■ Exercise details:
Print again, word for word, all of the records below, and leave the pictures out.

■ Information shown:
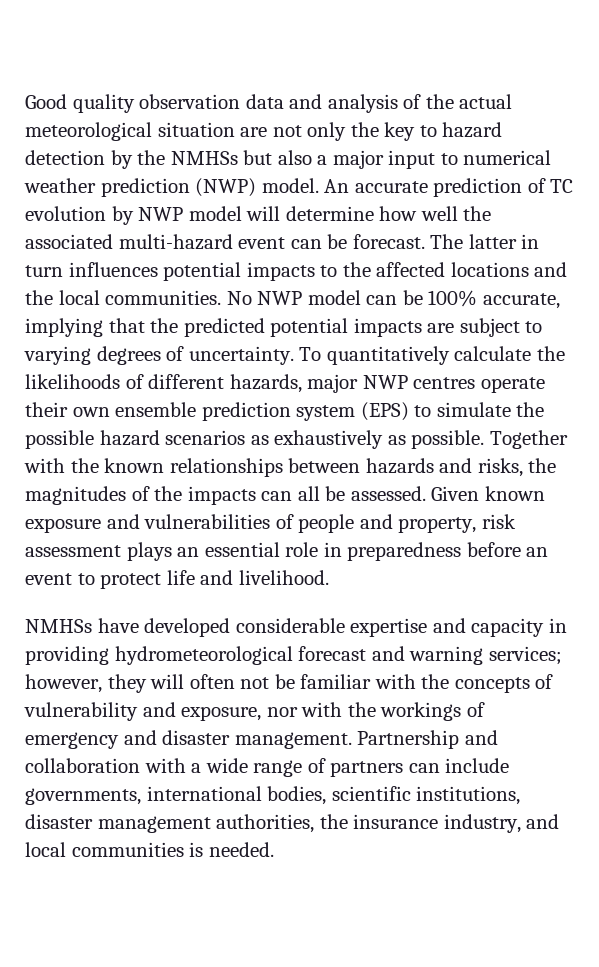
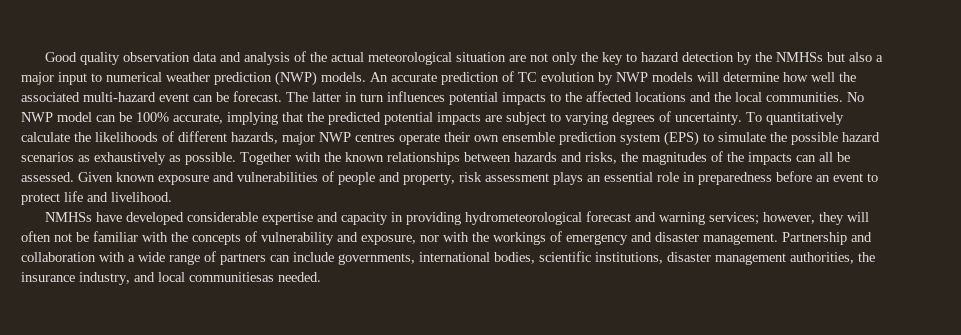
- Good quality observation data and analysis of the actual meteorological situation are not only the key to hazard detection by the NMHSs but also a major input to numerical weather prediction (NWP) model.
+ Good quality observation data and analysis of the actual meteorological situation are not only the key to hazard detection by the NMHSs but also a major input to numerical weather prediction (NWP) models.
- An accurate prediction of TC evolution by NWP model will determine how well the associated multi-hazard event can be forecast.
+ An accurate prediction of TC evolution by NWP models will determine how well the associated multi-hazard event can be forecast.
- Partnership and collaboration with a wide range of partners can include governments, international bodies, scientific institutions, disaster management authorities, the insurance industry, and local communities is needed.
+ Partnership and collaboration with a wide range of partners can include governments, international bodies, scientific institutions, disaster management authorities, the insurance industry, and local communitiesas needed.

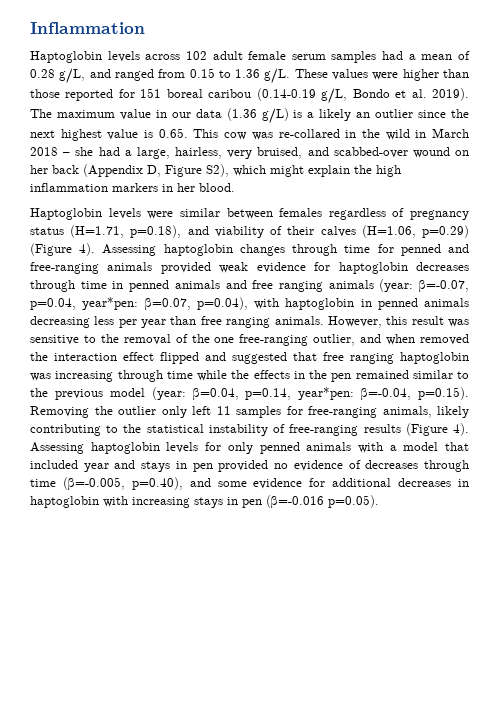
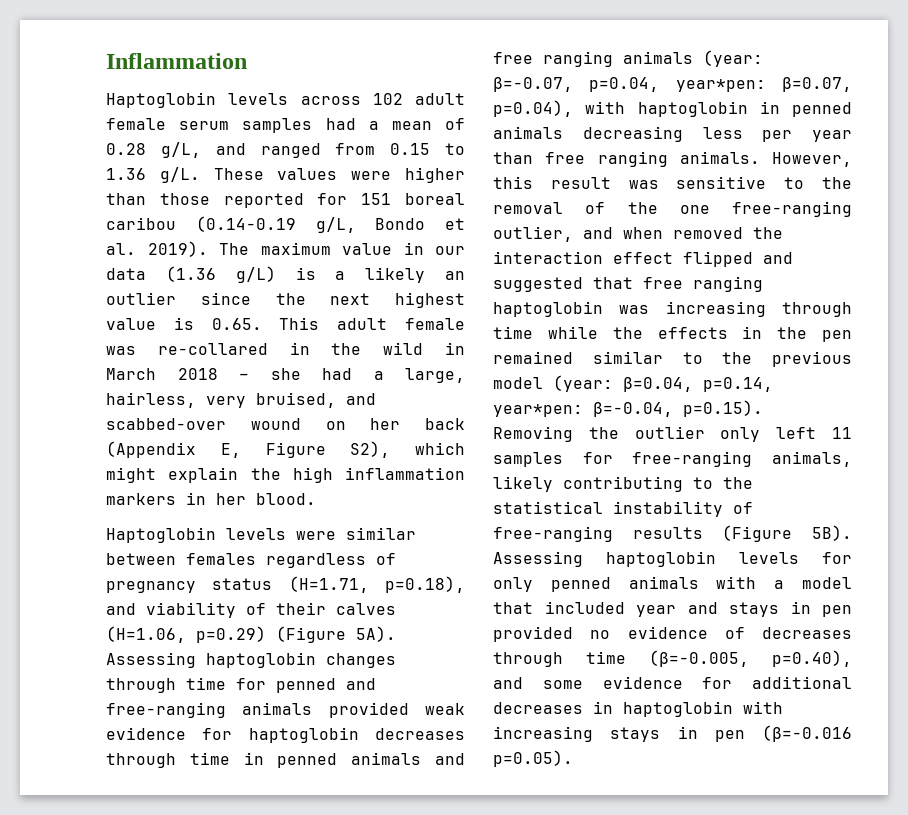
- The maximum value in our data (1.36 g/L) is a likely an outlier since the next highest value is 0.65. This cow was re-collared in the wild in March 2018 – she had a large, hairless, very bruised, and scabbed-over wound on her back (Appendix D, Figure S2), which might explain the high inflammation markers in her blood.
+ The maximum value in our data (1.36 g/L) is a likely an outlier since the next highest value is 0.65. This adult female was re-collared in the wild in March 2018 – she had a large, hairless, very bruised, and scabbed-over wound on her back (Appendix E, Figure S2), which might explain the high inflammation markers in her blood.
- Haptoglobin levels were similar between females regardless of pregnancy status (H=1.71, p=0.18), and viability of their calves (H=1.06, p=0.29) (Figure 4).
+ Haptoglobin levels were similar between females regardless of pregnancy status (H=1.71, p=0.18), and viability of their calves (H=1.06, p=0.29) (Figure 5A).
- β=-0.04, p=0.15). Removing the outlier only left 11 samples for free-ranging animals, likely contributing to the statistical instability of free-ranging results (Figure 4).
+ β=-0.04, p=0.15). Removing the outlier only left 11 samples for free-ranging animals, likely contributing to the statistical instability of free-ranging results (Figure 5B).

■ Exercise result:
- Good quality observation data and analysis of the actual meteorological situation are not only the key to hazard detection by the NMHSs but also a major input to numerical weather prediction (NWP) model.
+ Good quality observation data and analysis of the actual meteorological situation are not only the key to hazard detection by the NMHSs but also a major input to numerical weather prediction (NWP) models.
- An accurate prediction of TC evolution by NWP model will determine how well the associated multi-hazard event can be forecast.
+ An accurate prediction of TC evolution by NWP models will determine how well the associated multi-hazard event can be forecast.
- Partnership and collaboration with a wide range of partners can include governments, international bodies, scientific institutions, disaster management authorities, the insurance industry, and local communities is needed.
+ Partnership and collaboration with a wide range of partners can include governments, international bodies, scientific institutions, disaster management authorities, the insurance industry, and local communitiesas needed.

- The maximum value in our data (1.36 g/L) is a likely an outlier since the next highest value is 0.65. This cow was re-collared in the wild in March 2018 – she had a large, hairless, very bruised, and scabbed-over wound on her back (Appendix D, Figure S2), which might explain the high inflammation markers in her blood.
+ The maximum value in our data (1.36 g/L) is a likely an outlier since the next highest value is 0.65. This adult female was re-collared in the wild in March 2018 – she had a large, hairless, very bruised, and scabbed-over wound on her back (Appendix E, Figure S2), which might explain the high inflammation markers in her blood.
- Haptoglobin levels were similar between females regardless of pregnancy status (H=1.71, p=0.18), and viability of their calves (H=1.06, p=0.29) (Figure 4).
+ Haptoglobin levels were similar between females regardless of pregnancy status (H=1.71, p=0.18), and viability of their calves (H=1.06, p=0.29) (Figure 5A).
- β=-0.04, p=0.15). Removing the outlier only left 11 samples for free-ranging animals, likely contributing to the statistical instability of free-ranging results (Figure 4).
+ β=-0.04, p=0.15). Removing the outlier only left 11 samples for free-ranging animals, likely contributing to the statistical instability of free-ranging results (Figure 5B).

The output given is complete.